Retype, word for word, every line of the records below starting at the one that contains "[73,190,348,205] Un projet" and ending at the one that contains "[695,289,706,300] 2. ->"; include both of those lines and nothing more.

:: RECORDS SHOWN ::

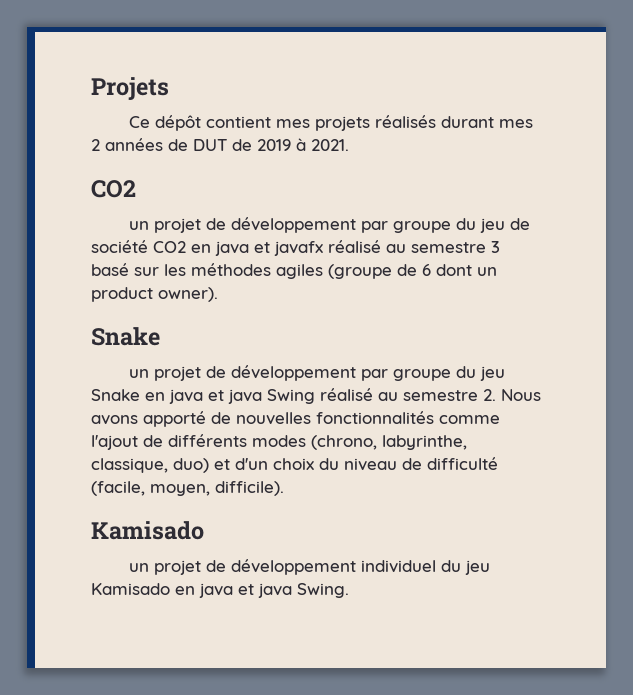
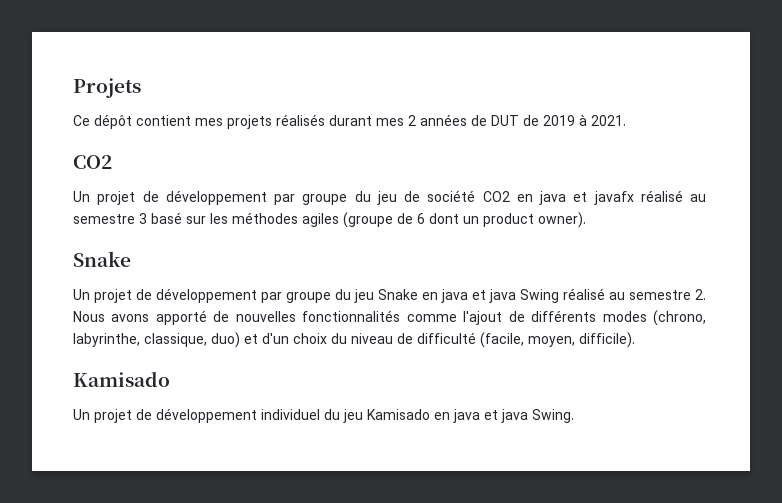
[128,221,149,230] un -> [73,191,90,202] Un
[128,369,149,378] un -> [73,289,90,300] Un
[128,563,149,572] un -> [73,409,90,420] Un

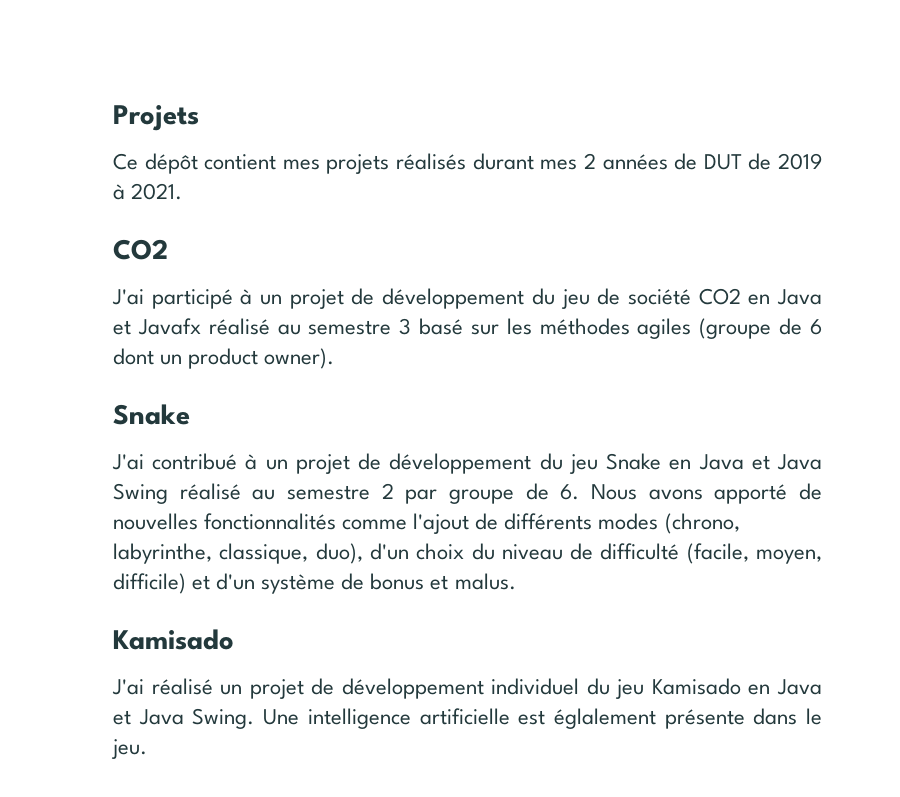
[73,190,348,205] Un projet de développement par groupe -> [112,288,525,309] J'ai participé à un projet de développement
[539,191,634,205] java et javafx -> [777,289,823,305] [113,318,201,335] Java et Javafx
[73,288,331,303] Un projet de développement par groupe -> [112,453,532,474] J'ai contribué à un projet de développement
[441,289,516,303] java et java -> [698,454,823,470] Java et Java
[695,289,706,300] 2. -> [381,483,580,504] 2 par groupe de 6.
[211,332,258,348] duo) et -> [315,543,363,564] duo),
[579,332,635,348] [73,371,170,387] [73,409,90,420] difficile). // Kamisado // Un -> [113,573,516,594] [113,629,234,650] [112,678,243,695] difficile) et d'un système de bonus et malus. // Kamisado // J'ai réalisé un
[453,409,574,423] java et java Swing. -> [776,679,822,695] [113,708,822,729] [111,739,147,759] Java et Java Swing. Une intelligence artificielle est églalement présente dans le jeu.

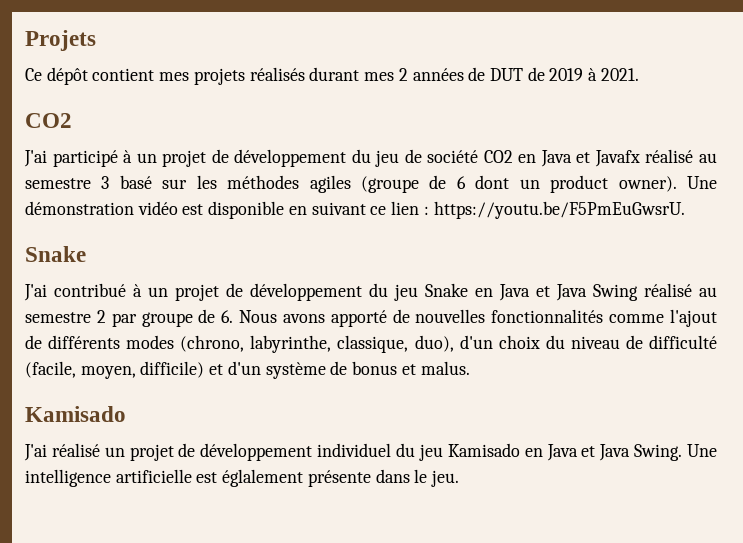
(335, 358) none -> [687,176,718,189] [25,201,685,219] Une démonstration vidéo est disponible en suivant ce lien : https://youtu.be/F5PmEuGwsrU.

:::

TASK RESULT:
[73,190,348,205] Un projet de développement par groupe -> [112,288,525,309] J'ai participé à un projet de développement
[539,191,634,205] java et javafx -> [777,289,823,305] [113,318,201,335] Java et Javafx
[73,288,331,303] Un projet de développement par groupe -> [112,453,532,474] J'ai contribué à un projet de développement
[441,289,516,303] java et java -> [698,454,823,470] Java et Java
[695,289,706,300] 2. -> [381,483,580,504] 2 par groupe de 6.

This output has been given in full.